## Work to be completed
Go to the line containing "[597,1078,755,1094] enum_method.swift : ->" in the records below and retype from there through the final line, exactly.

Content revision data:
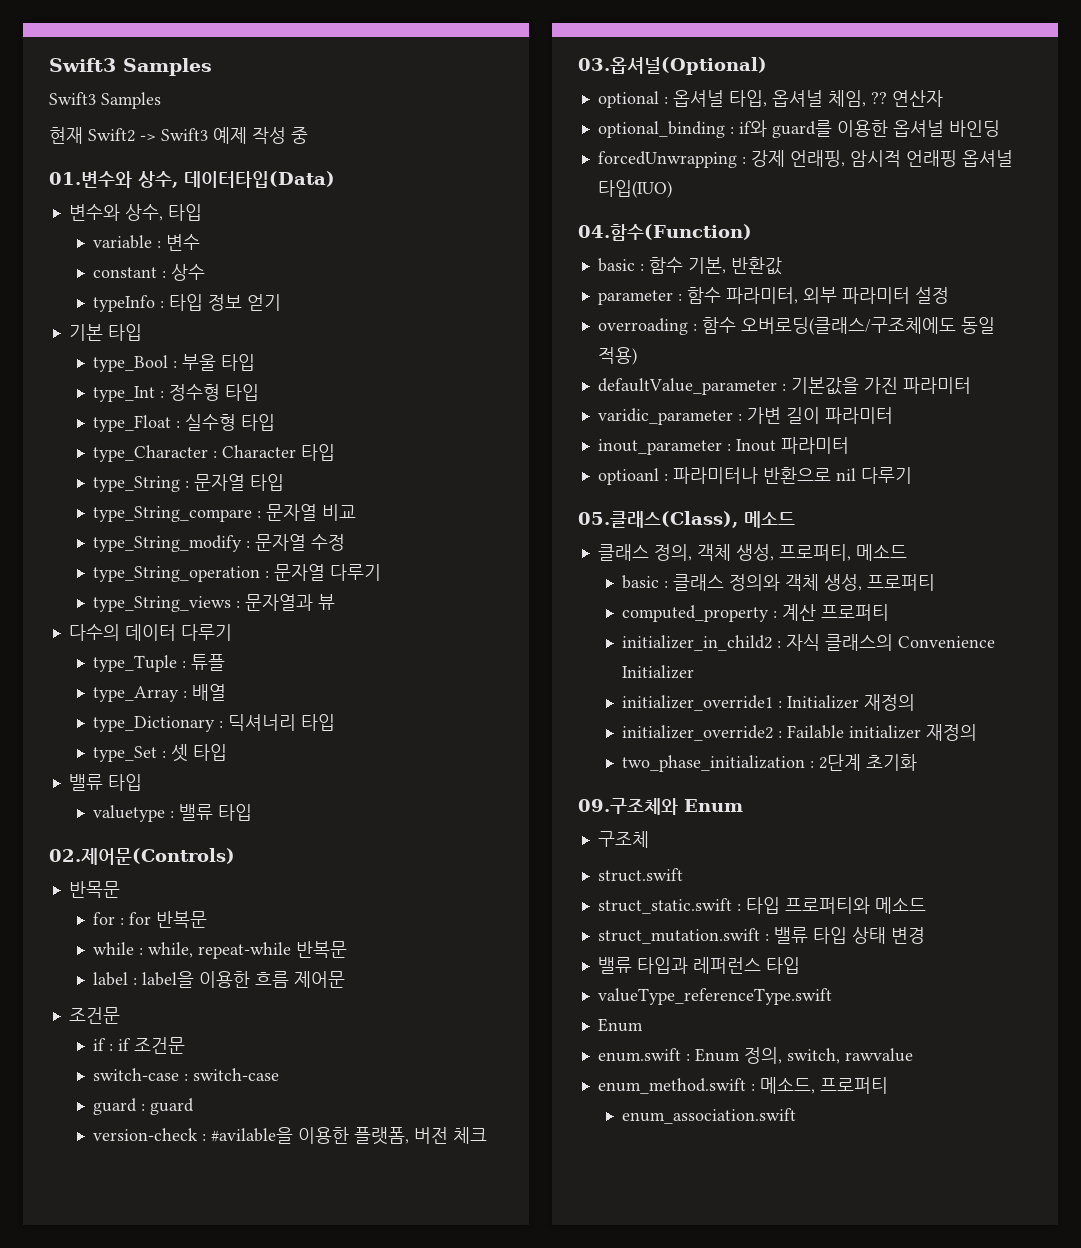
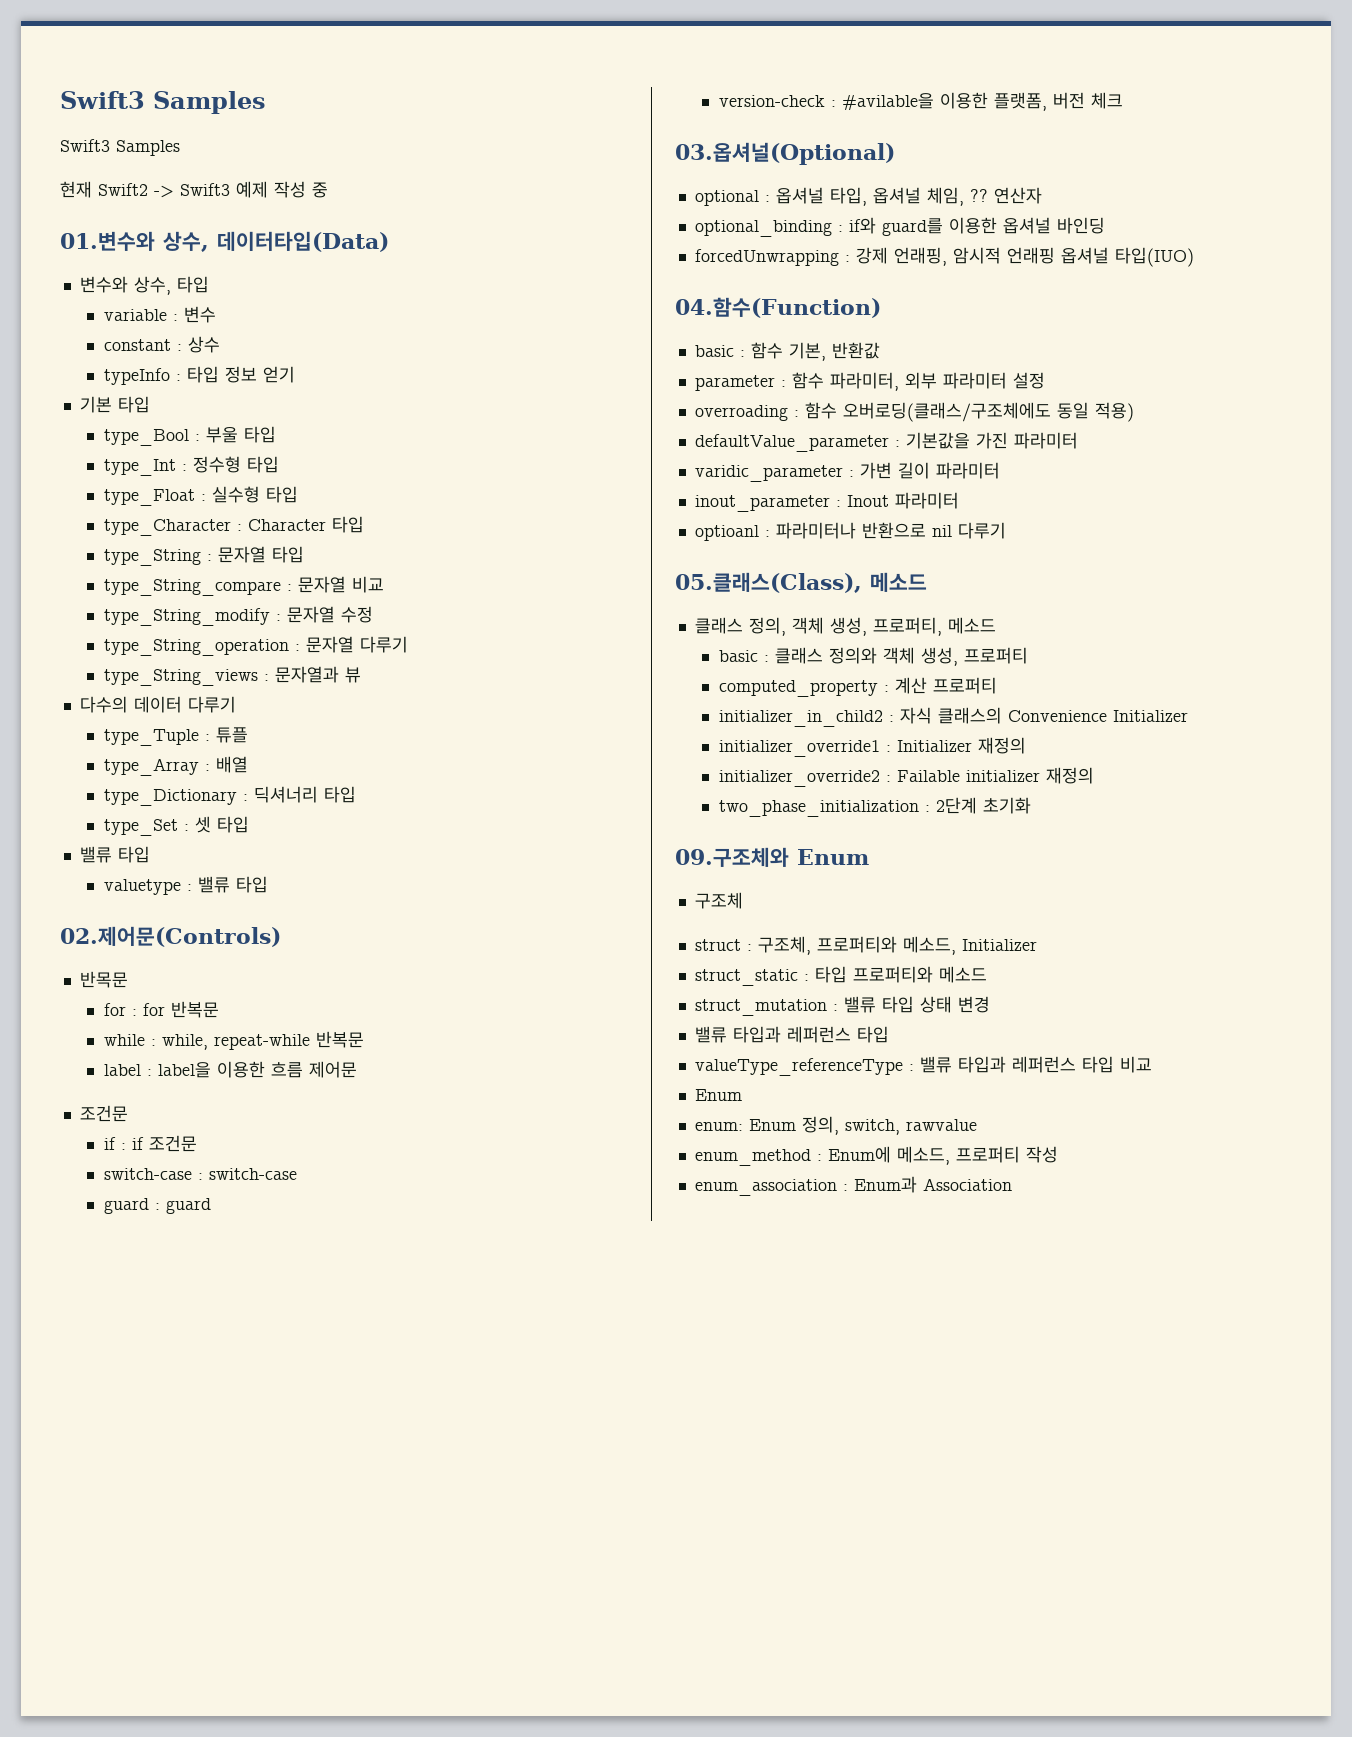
[597,868,683,882] [597,898,732,914] struct.swift // struct_static.swift -> [694,936,1037,955] [694,969,798,986] struct : 구조체, 프로퍼티와 메소드, Initializer // struct_static
[597,928,760,944] struct_mutation.swift -> [694,999,827,1016] struct_mutation
[597,988,832,1005] [597,1018,643,1032] [597,1048,690,1062] valueType_referenceType.swift // Enum // enum.swift : -> [694,1056,1152,1076] [694,1089,742,1101] [694,1122,743,1131] valueType_referenceType : 밸류 타입과 레퍼런스 타입 비교 // Enum // enum:
[597,1078,755,1094] enum_method.swift : -> [694,1146,891,1166] enum_method : Enum에
[621,1108,796,1124] // enum_association.swift -> [1025,1146,1058,1163] [694,1176,1012,1196] 작성 // enum_association : Enum과 Association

## Answer below
[597,1078,755,1094] enum_method.swift : -> [694,1146,891,1166] enum_method : Enum에
[621,1108,796,1124] // enum_association.swift -> [1025,1146,1058,1163] [694,1176,1012,1196] 작성 // enum_association : Enum과 Association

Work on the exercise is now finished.